The key point of the bearing is that the processing of the inner cavity Archimedes spiral surface can be completed in a processing center. The other parts are manufactured as common sliding bearings.

In addition, the invention also protects the novel high-speed dynamic pressure sliding bearing to be applied to a high-speed machine tool spindle system.

The invention also protects the novel high-speed dynamic pressure sliding bearing applied to a high-speed rotor system.

The novel high-speed dynamic pressure sliding bearing disclosed by the invention is also applied to high-vibration-resistance rotary machinery.
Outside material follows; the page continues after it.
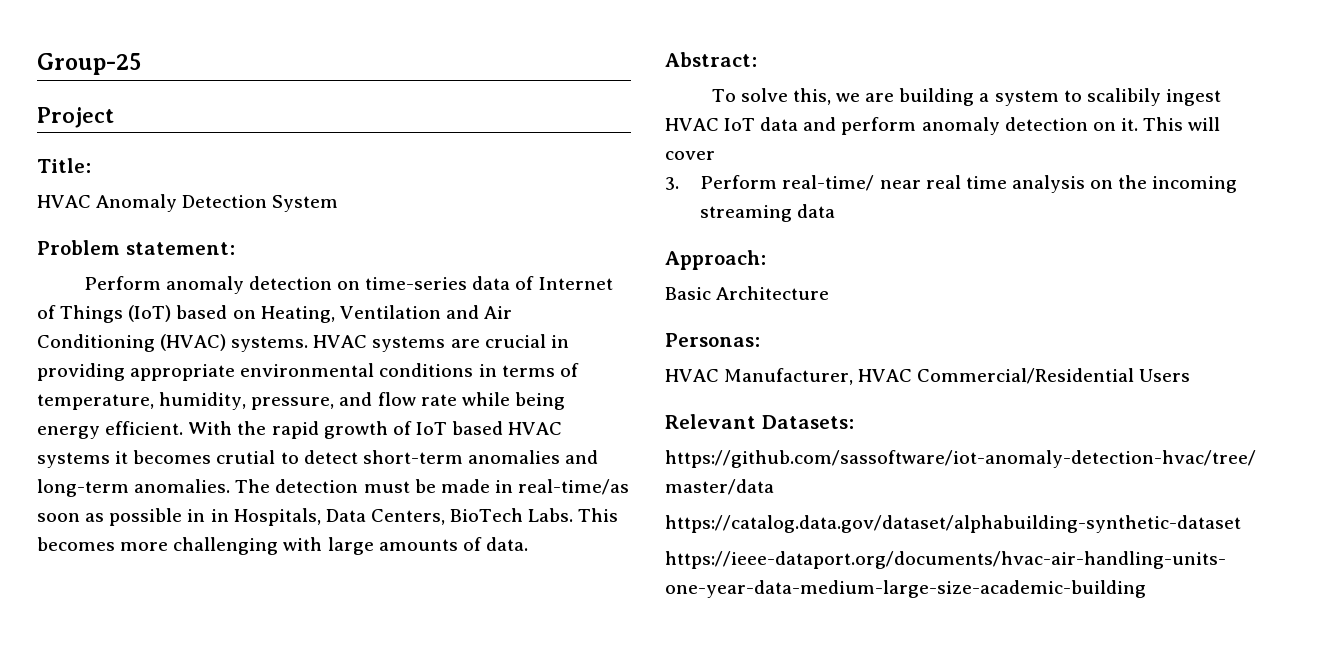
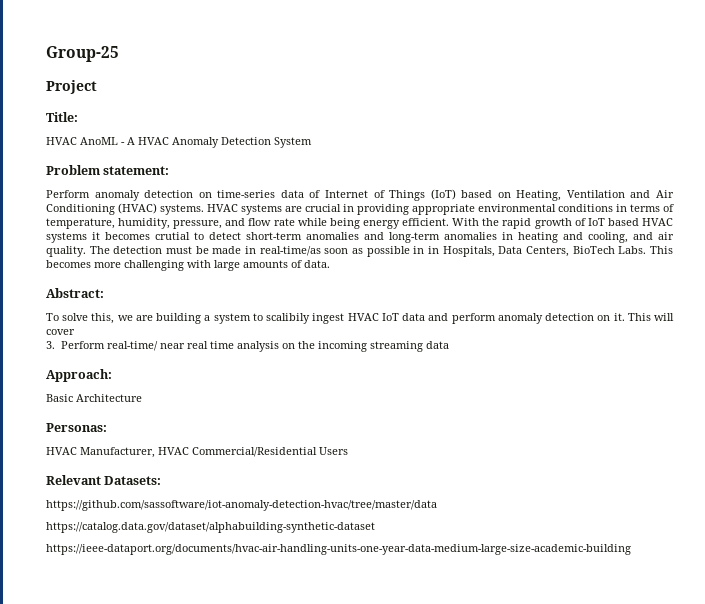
(91, 201) none -> [80,137,169,145] AnoML - A HVAC
[134,479,231,493] anomalies. -> [444,232,674,243] [46,246,86,257] anomalies in heating and cooling, and air quality.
While the foregoing description of the embodiments of the present invention has been presented in conjunction with the drawings, it should be understood that it is not intended to limit the scope of the invention, but rather, it is intended to cover all modifications or variations within the scope of the invention as defined by the claims of the present invention.

Claims

1. The dynamic pressure sliding bearing of the Archimedes spiral surface is characterized by comprising a bearing body, wherein at least one Archimedes spiral surface formed by recessing is arranged along the circumferential direction of the inner wall of the bearing body and is used for forming a bearing lubricating oil cavity, an oil inlet is arranged at the maximum cutting depth of the top of the Archimedes spiral surface, and an oil outlet is arranged at the maximum cutting depth of the bottom of the Archimedes spiral surface, which is close to the end surface of the bearing;

when a plurality of archimedes spiral surfaces are arranged, the archimedes spiral surfaces are uniformly arranged on the inner wall of the bearing body along the circumferential direction of the bearing body;

the oil inlets of the archimedes screw faces are positioned on the same circular ring;

the oil outlets of the Archimedes spiral surfaces are positioned on the same circular ring;

when the bearing works, lubricating oil entering the bearing body from the oil inlet flows along the circumferential direction under the drive of the rotating shaft and flows to the other end of the bearing along the Archimedes spiral surface; forming an oil film pressure on the converging archimedes' spiral;

due to the arrangement of the oil outlet, a pressure band is formed from the oil inlet to the oil outlet, and when the hot oil from the last oil wedge enters the Archimedes spiral surface, the oil film gap is suddenly increased, and the pressure is rapidly reduced.

2. An archimedes screw dynamic pressure sliding bearing as in claim 1 for use in a high speed machine spindle system.

3. An archimedes screw dynamic pressure sliding bearing as in claim 1 for use in high speed rotor systems.